▶ **What is required**:
Below are the records; pull every line that includes "运行WeClone".

▶ **Given records**:
──────────────────────────────
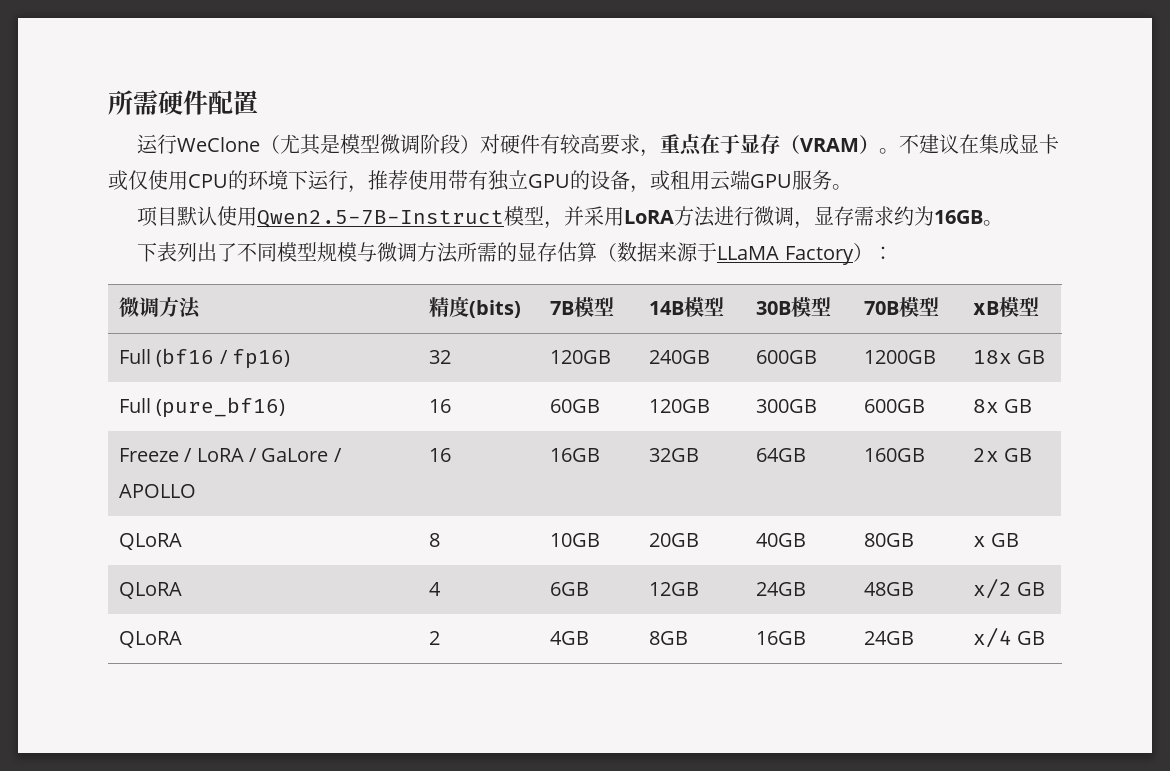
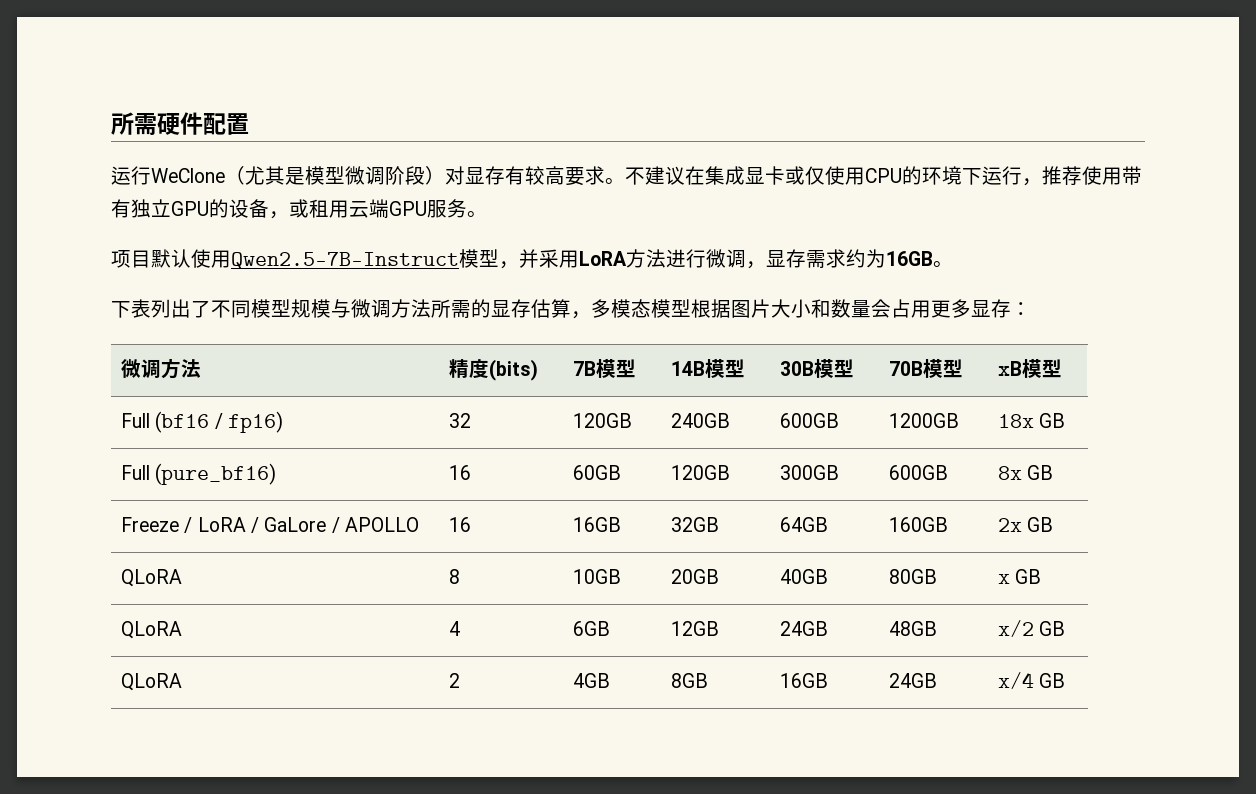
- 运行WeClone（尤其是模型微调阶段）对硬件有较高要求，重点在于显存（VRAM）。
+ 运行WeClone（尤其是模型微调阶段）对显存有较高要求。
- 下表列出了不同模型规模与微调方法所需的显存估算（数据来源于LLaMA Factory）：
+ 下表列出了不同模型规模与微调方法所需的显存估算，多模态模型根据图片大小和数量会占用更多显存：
──────────────────────────────
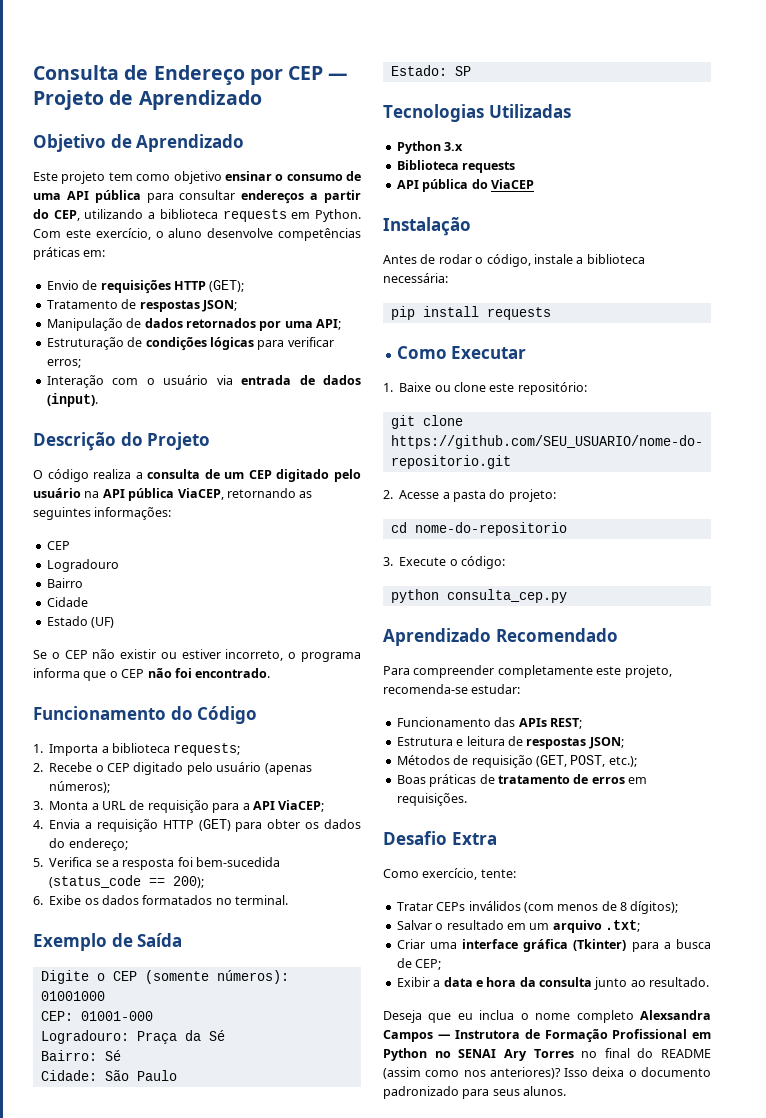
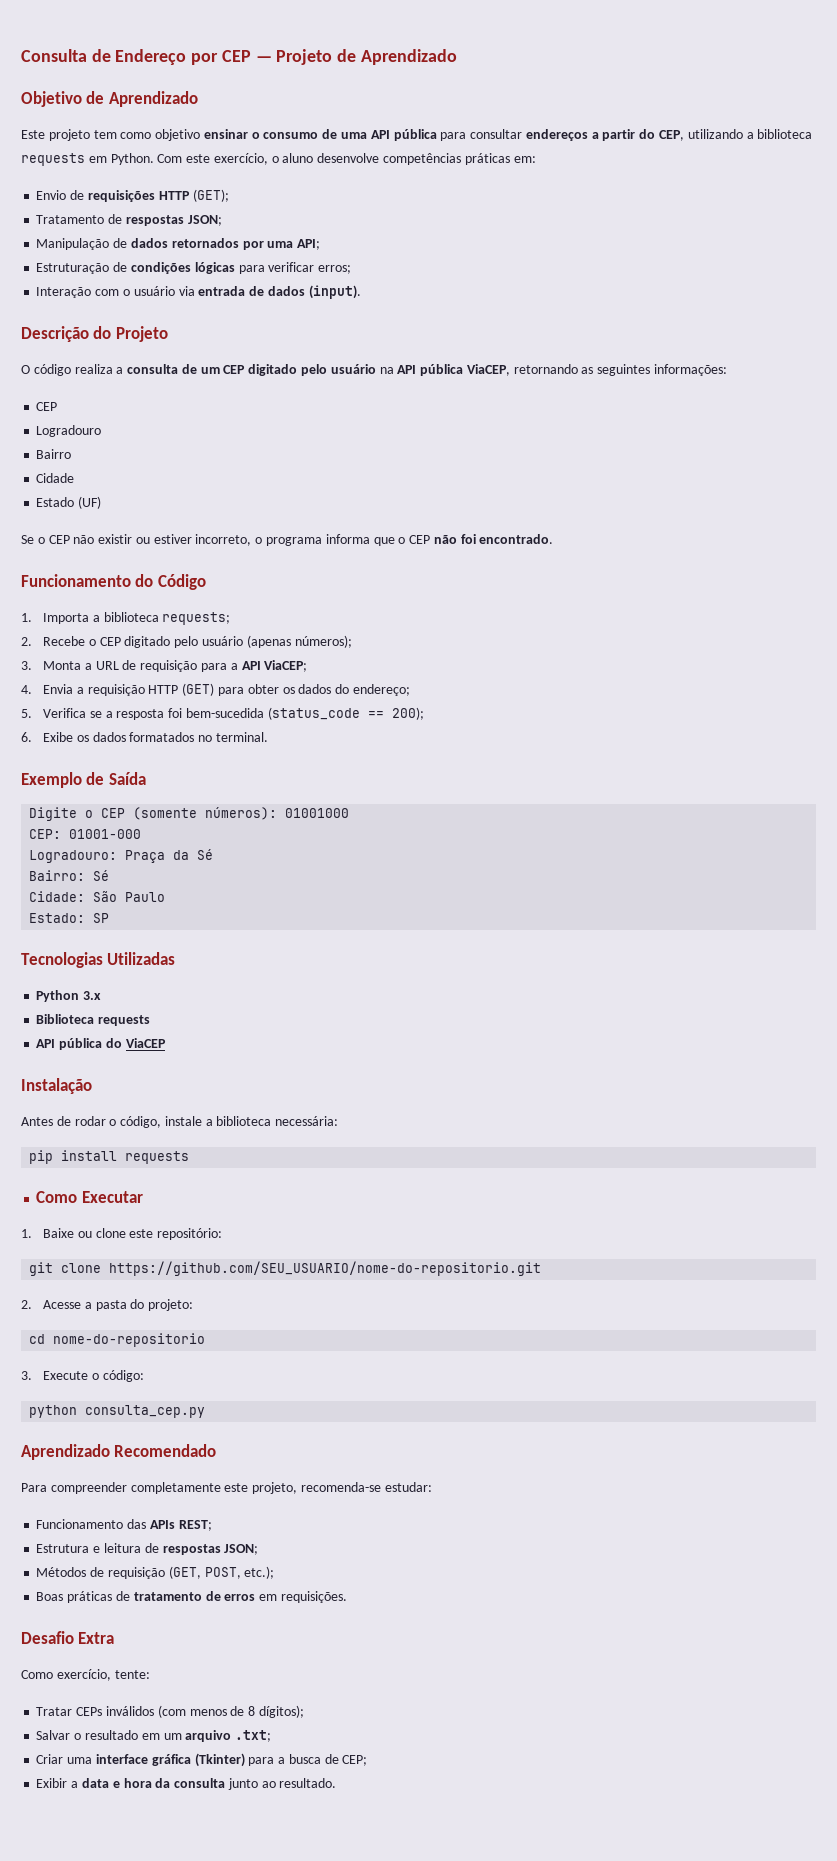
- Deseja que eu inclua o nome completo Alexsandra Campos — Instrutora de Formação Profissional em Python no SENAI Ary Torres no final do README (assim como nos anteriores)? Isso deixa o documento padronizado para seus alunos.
──────────────────────────────
▶ **Problem solution**:
- 运行WeClone（尤其是模型微调阶段）对硬件有较高要求，重点在于显存（VRAM）。
+ 运行WeClone（尤其是模型微调阶段）对显存有较高要求。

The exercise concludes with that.